Sunrise Christian: Features Oklahoma signee Kameron McGusty, a 6-5 shooting guard, ranked No. 43 in the Class of 2016, as well as junior Isiah Jasey, a 6-10 forward who is considering KU and others.
22ft Academy: Features 6-10 South Carolina signee Sedee Keita and 6-5 Mississippi State signee Eli Wright. Jordan Bowden (6-5) is considering Eastern Kentucky, Utah, Southern Miss and others.
Hillcrest Academy: Features KU target DeAndre Ayton, a 7-foot junior ranked No. 1 in the Class of 2017, who is also considering Duke, Kentucky and others. Senior point guard Julian Payton (6-0), who holds an offer from Texas Southern, is the son of former NBA player Gary Payton.
Advanced Prep International: Features former Alabama commit Terrance Ferguson, a 6-6 senior, who is ranked No. 12 in the Class of 2016. Ferguson has KU on his list of schools. The squad includes 6-5 Baylor signee Mark Vital, 6-10 Cincinnati signee Nysier Brooks and junior Billy Preston, a 6-10 forward, who is considering KU and others. He’s ranked No. 6 in the Class of 2017 by Rivals.com. The team also boasts the country’s top junior guard, 6-3 Trevon Duval, who is ranked No. 5 in the Class of 17.

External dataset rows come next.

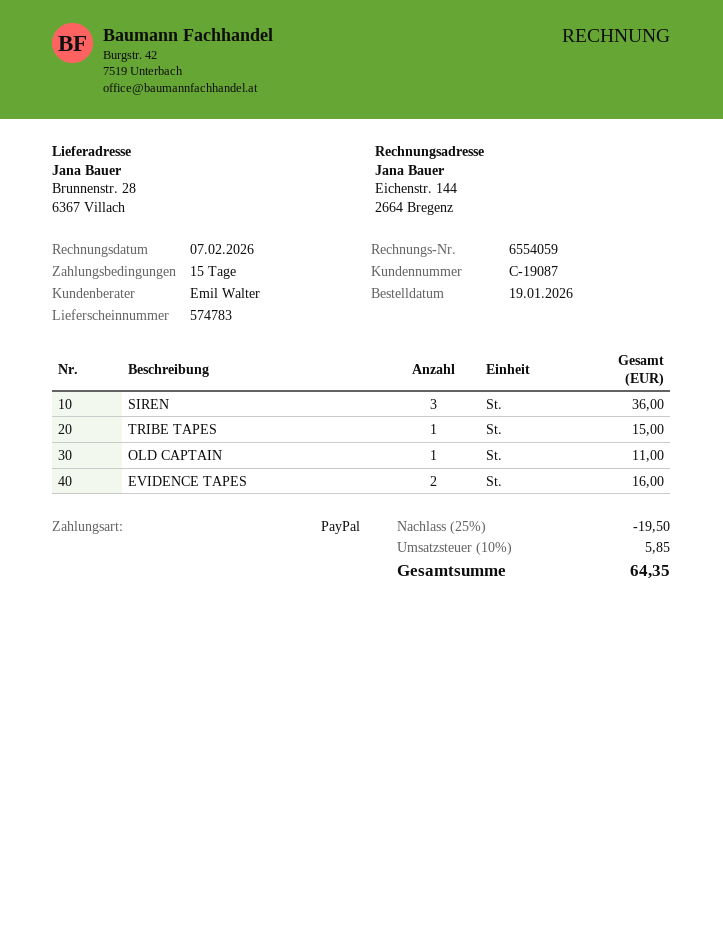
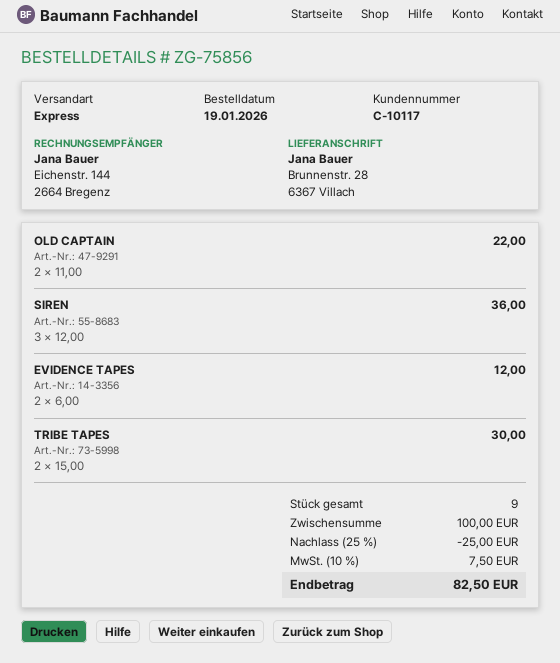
customer number: C-19087 -> C-10117
TRIBE TAPES: 1 for 15.00 -> 2 for 30.00
OLD CAPTAIN: 1 for 11.00 -> 2 for 22.00
EVIDENCE TAPES: 2 for 16.00 -> 2 for 12.00
discount: 25% = 19.50 -> 25% = 25.00
tax: 10% = 5.85 -> 10% = 7.50
total: 64.35 -> 82.50

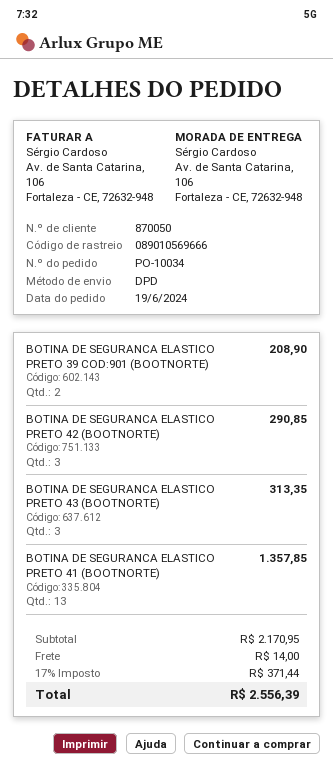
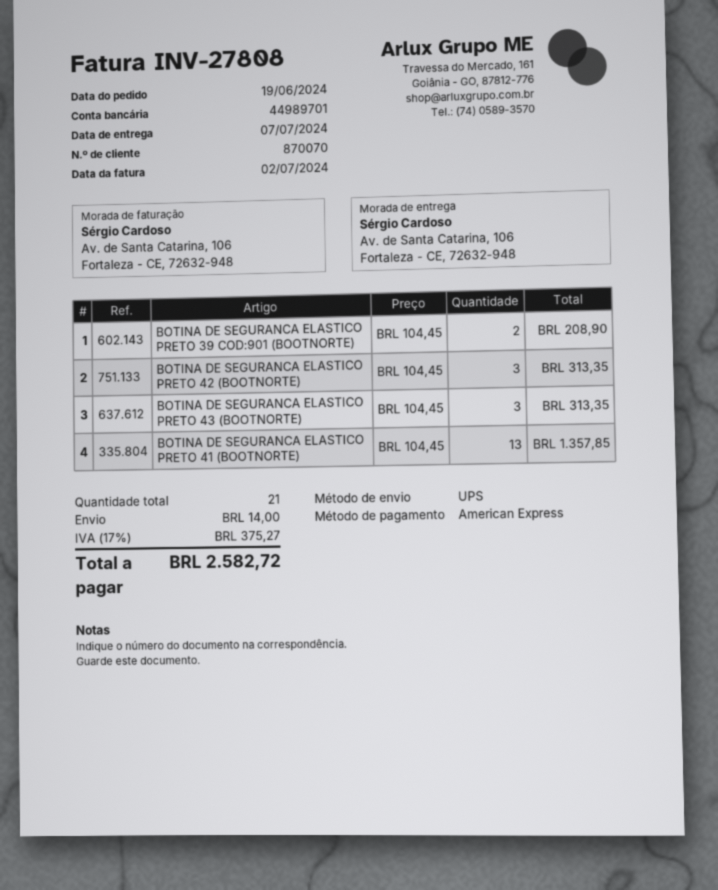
customer number: 870050 -> 870070
shipping method: DPD -> UPS
BOTINA DE SEGURANCA ELASTICO PRETO 42 (BOOTNORTE): 3 for 290.85 -> 3 for 313.35
tax: 17% = 371.44 -> 17% = 375.27
total: 2556.39 -> 2582.72

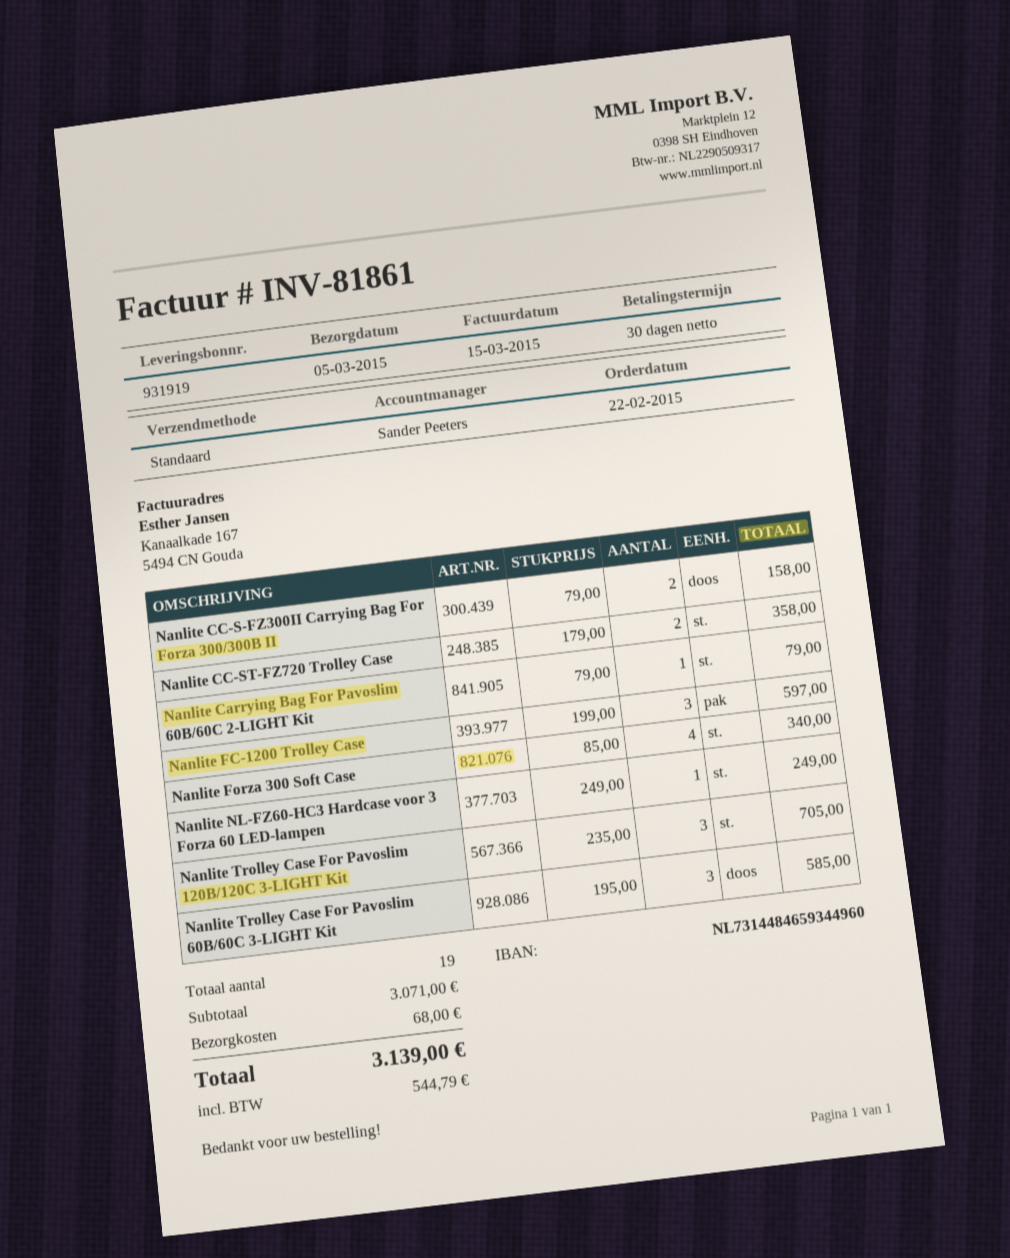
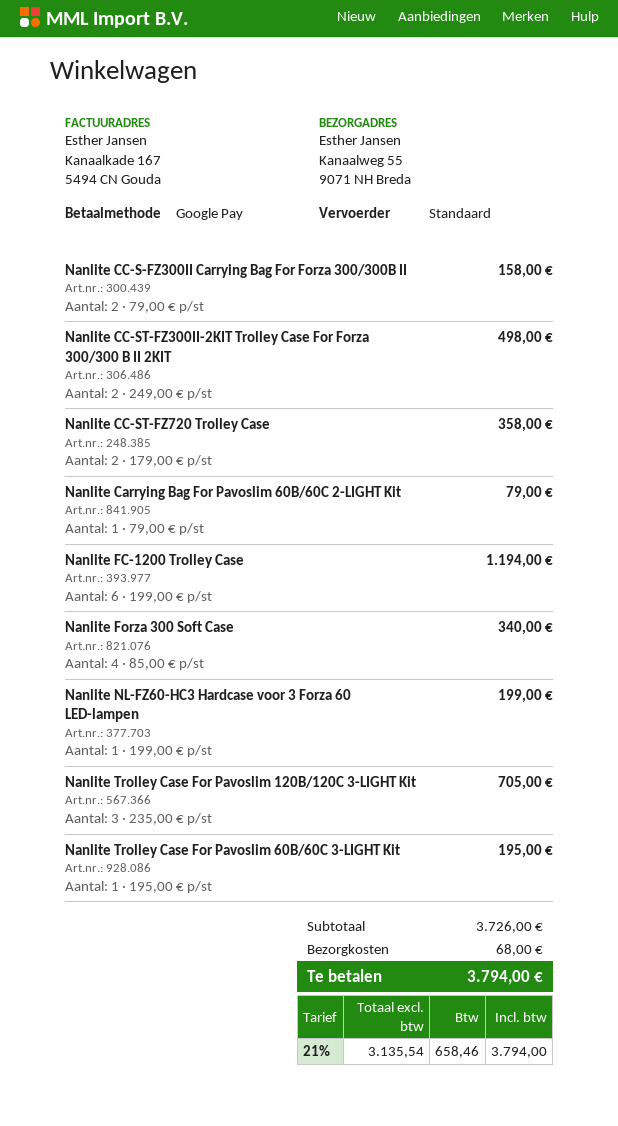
Nanlite FC-1200 Trolley Case: 3 x 199.00 = 597.00 -> 6 x 199.00 = 1194.00
Nanlite NL-FZ60-HC3 Hardcase voor 3 Forza 60 LED-lampen: 1 x 249.00 = 249.00 -> 1 x 199.00 = 199.00
Nanlite Trolley Case For Pavoslim 60B/60C 3-LIGHT Kit: 3 x 195.00 = 585.00 -> 1 x 195.00 = 195.00
Nanlite CC-ST-FZ300II-2KIT Trolley Case For Forza 300/300 B II 2KIT: none -> 2 x 249.00 = 498.00
subtotal: 3071.00 -> 3726.00
tax: 544.79 -> 658.46
total: 3139.00 -> 3794.00

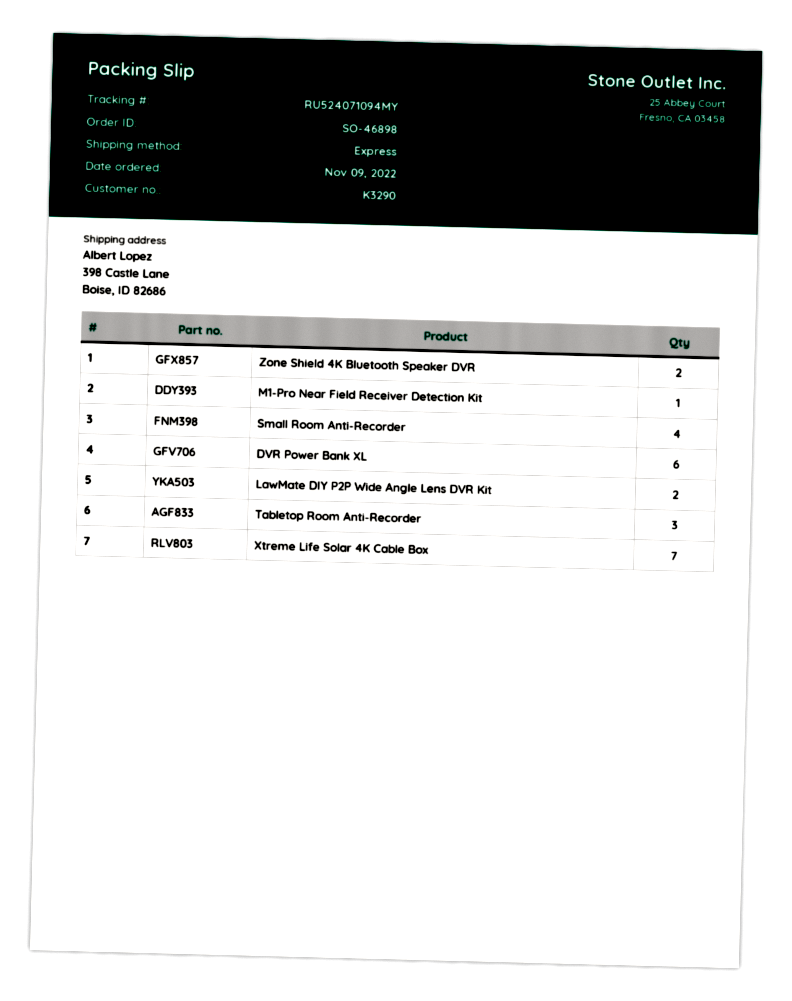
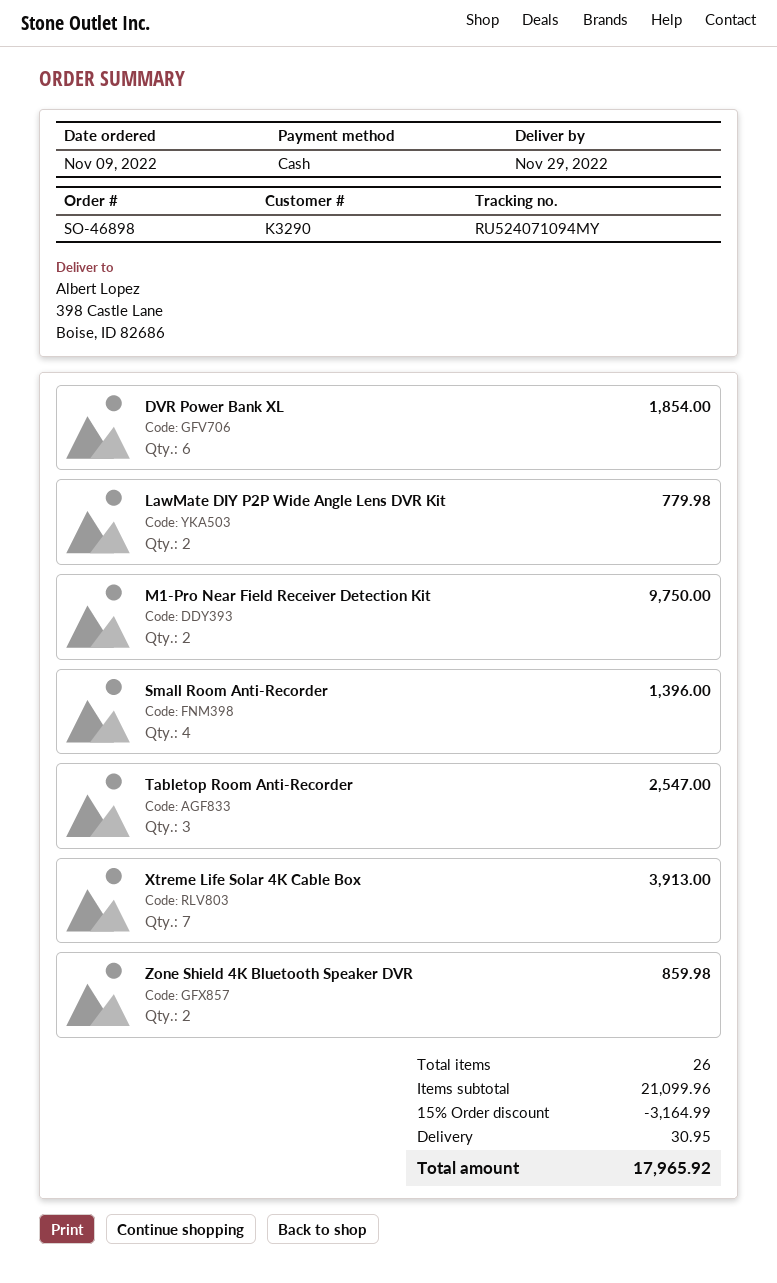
M1-Pro Near Field Receiver Detection Kit: 1 -> 2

Word of God Christian: Features Rawle Alkins, a 6-4 senior ranked No. 9 nationally who has committed to Arizona. Also, Blake Harris, a 6-2 junior who is considering LSU, Wake Forest and others.
Quality Education: Features Deshawn Corprew, a 6-5 senior who is being recruited by N.C. State, Virginia Tech and others as well as 6-5 junior Ranathan Embo. Quality Education big men include 6-9 senior Papa Ndiaye, who is considering Oklahoma and Mississippi State as well as 6-9 senior Malik Brevard and 6-7 senior Marsellis Purvis
Victory Prep, TX: Features KU target Jarred Vanderbilt, 6-8 junior, who is ranked No. 11 in the Class of 2017. He’s also considering Kentucky and others. Coach of Victory Prep is Rodney McCray, who won an NBA title with the Bulls in 1993.
Victory Rock: Features 6-10 Gorjok Gak, who is headed to Oklahoma State, plus 5-7 Long Beach signee Loren Christian Jackson.
Evelyn Mack: Features Darius Webster, 6-7 from Bronx, N.Y., and Isahia Whaley, 6-10 from Gastonia, N.C.